Saving the earth is a very worthy cause and it’s great that the student body is conscious of that, but the paper straws are barely usable because they deteriorate within 20 minutes of using them.
I’m not against any alternative methods for plastic straws or reusable straws—but the school should have chosen a more durable option.
For example, Starbucks has made some changes by creating lids that don’t require straws (instead, you sip from the lid) and one cafe in Malibu started using pasta as an alternative. These are some options that could’ve been considered instead of switching to paper.
Florida Southern could put its logo on a metal or bamboo straw and begin selling them, and give them to incoming freshman at the beginning of next year. The college would be following in the footsteps of Beta Alpha Psi, the accounting honor society, which sold metal straws outside of Tutu’s CyberCafe last week.
Faith Bresciani, the Executive Vice President of Beta Alpha Psi, said that the organization had bought 100 straws to sell over the course of four days.
“We ran out in two days,” she said. “This movement is a big deal… we plan on continuing our sales until there is no longer a need.”
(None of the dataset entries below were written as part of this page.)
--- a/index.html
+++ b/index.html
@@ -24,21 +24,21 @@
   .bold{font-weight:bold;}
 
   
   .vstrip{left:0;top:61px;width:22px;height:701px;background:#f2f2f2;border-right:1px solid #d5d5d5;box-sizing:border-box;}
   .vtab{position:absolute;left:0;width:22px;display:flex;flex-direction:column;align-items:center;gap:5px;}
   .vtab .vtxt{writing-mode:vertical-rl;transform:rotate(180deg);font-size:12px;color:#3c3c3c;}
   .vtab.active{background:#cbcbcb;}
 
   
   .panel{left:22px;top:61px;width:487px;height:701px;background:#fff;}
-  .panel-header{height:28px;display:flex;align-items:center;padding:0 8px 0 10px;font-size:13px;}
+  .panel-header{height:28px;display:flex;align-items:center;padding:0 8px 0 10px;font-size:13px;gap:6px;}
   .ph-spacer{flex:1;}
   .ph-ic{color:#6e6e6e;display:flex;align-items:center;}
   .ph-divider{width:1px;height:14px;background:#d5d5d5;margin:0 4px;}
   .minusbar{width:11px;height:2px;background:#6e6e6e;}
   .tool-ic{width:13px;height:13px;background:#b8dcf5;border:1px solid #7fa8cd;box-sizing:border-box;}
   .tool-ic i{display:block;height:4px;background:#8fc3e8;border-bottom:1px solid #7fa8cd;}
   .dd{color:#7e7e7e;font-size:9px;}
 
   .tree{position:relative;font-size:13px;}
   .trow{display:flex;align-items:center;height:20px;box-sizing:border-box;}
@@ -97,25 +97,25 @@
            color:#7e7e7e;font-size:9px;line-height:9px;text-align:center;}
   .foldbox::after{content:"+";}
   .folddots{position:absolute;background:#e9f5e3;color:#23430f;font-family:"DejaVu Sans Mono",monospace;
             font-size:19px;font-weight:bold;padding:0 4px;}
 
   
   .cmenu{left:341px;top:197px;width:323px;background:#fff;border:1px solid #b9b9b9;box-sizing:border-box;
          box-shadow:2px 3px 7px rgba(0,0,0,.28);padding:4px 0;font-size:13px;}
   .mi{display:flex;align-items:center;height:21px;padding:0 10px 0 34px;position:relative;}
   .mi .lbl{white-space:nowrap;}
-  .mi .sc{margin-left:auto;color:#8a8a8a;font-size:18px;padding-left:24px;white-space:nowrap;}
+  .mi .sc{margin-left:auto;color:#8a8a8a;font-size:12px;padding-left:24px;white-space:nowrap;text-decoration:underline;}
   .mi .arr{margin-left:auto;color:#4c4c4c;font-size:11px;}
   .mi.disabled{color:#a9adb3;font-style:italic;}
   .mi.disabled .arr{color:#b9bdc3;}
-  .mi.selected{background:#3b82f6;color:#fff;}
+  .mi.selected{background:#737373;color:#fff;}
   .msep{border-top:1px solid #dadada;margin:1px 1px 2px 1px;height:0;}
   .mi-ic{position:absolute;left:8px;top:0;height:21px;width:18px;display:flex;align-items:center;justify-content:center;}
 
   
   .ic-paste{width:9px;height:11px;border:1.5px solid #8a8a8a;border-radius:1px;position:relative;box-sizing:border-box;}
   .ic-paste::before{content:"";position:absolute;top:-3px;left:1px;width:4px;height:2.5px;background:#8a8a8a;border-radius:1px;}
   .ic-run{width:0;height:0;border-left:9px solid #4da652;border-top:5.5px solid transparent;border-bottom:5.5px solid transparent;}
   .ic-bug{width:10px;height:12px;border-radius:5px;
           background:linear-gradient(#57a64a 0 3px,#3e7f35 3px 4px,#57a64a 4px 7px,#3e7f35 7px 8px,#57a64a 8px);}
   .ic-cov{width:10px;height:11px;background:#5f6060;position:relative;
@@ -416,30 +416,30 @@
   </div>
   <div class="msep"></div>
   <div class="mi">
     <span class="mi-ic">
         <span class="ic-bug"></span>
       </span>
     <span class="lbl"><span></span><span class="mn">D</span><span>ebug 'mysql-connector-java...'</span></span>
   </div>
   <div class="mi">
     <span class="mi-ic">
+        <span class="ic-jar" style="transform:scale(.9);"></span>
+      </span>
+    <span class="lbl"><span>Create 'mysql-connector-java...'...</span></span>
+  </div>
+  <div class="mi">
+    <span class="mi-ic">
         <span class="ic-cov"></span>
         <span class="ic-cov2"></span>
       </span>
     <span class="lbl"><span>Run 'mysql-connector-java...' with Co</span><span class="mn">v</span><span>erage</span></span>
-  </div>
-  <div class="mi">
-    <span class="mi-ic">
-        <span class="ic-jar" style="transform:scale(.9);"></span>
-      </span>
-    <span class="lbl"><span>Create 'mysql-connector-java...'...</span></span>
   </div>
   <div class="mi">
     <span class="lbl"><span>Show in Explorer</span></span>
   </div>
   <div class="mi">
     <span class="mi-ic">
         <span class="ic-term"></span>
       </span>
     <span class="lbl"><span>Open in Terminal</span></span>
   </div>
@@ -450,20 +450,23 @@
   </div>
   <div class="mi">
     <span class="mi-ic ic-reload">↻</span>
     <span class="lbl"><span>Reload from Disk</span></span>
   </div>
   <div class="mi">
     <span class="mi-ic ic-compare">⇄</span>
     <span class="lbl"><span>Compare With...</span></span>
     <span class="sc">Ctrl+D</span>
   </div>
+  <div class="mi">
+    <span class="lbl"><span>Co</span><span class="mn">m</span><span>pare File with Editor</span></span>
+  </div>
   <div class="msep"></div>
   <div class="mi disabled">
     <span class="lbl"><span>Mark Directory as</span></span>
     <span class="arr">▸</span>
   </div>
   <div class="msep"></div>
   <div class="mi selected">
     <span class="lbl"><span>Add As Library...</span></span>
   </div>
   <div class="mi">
Beta Alpha Psi has bought double their original product more to sell during dead week to students to fundraise more.
Bresciani also said that there had been a disconnect between the advisor for the honor society and the students that led it— that the advisor had doubted the market for straws at FSC. The professor later conceded to his students that their intuition had served them well.
Paper straws may be better for the environment than plastic straws, but Chung Shan-shan, the director of science in environmental and public health management at Baptist University, told Young Post they’re not as eco-friendly as most people think they are. Shan-shan said that while paper straws are biodegradable the bits of paper can still be be swallowed by small animals.
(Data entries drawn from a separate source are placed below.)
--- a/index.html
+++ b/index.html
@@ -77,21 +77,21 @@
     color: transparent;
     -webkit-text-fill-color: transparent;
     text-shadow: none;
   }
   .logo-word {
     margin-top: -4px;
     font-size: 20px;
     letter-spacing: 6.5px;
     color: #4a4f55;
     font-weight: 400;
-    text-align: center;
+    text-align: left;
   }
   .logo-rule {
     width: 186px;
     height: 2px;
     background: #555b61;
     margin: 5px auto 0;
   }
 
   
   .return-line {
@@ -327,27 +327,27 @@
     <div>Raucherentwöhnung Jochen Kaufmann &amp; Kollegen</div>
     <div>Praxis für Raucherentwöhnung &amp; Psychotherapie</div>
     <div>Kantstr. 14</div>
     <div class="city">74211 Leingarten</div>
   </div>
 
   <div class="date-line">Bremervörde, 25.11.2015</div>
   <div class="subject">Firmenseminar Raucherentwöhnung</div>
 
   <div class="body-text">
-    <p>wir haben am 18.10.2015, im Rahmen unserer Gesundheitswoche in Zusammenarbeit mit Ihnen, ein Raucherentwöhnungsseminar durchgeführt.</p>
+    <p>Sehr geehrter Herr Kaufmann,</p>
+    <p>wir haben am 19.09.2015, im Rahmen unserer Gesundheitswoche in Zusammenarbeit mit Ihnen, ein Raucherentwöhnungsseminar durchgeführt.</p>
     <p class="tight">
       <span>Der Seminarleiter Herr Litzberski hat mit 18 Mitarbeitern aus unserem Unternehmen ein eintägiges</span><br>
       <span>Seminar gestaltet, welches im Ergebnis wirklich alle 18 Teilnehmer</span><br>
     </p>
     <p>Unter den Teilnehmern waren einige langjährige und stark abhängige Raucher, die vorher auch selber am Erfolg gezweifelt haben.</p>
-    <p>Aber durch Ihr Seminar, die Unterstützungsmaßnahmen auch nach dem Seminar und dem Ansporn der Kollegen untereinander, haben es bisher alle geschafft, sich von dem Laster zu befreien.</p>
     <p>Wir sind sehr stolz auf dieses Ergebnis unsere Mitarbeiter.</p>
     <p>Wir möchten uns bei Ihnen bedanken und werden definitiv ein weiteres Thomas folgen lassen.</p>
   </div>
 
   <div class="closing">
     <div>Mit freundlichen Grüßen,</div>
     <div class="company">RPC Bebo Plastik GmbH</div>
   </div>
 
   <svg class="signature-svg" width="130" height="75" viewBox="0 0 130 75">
“Even though paper is biodegradable, it won’t break down even after a very long time if it contains a lot of pulp,” Shan-shan told Young People. “You can find newspapers in landfills where, even after 10, 20 years, the words on them may still be readable.”
Shan-shan stressed that paper straws are still single-use items like plastic straws. The most effective way to minimize waste is to stop using single-use straws and switch to reusable ones.
It might be difficult to get people to use reusable straws, but it’s unfair to force students to use paper straws because they’re so ineffective. Paper is not meant to mix with water and this fact is especially obvious when the paper straw starts breaking up in one’s mouth while they try to enjoy their drink.
If the school were to bring back plastic straws while selling reusable ones, it could also work on getting more recycling bins on campus so that people could responsibly dispose of their plastic products.
On the other hand, the dissatisfaction that paper straws bring could incentivize the purchase of metal straws.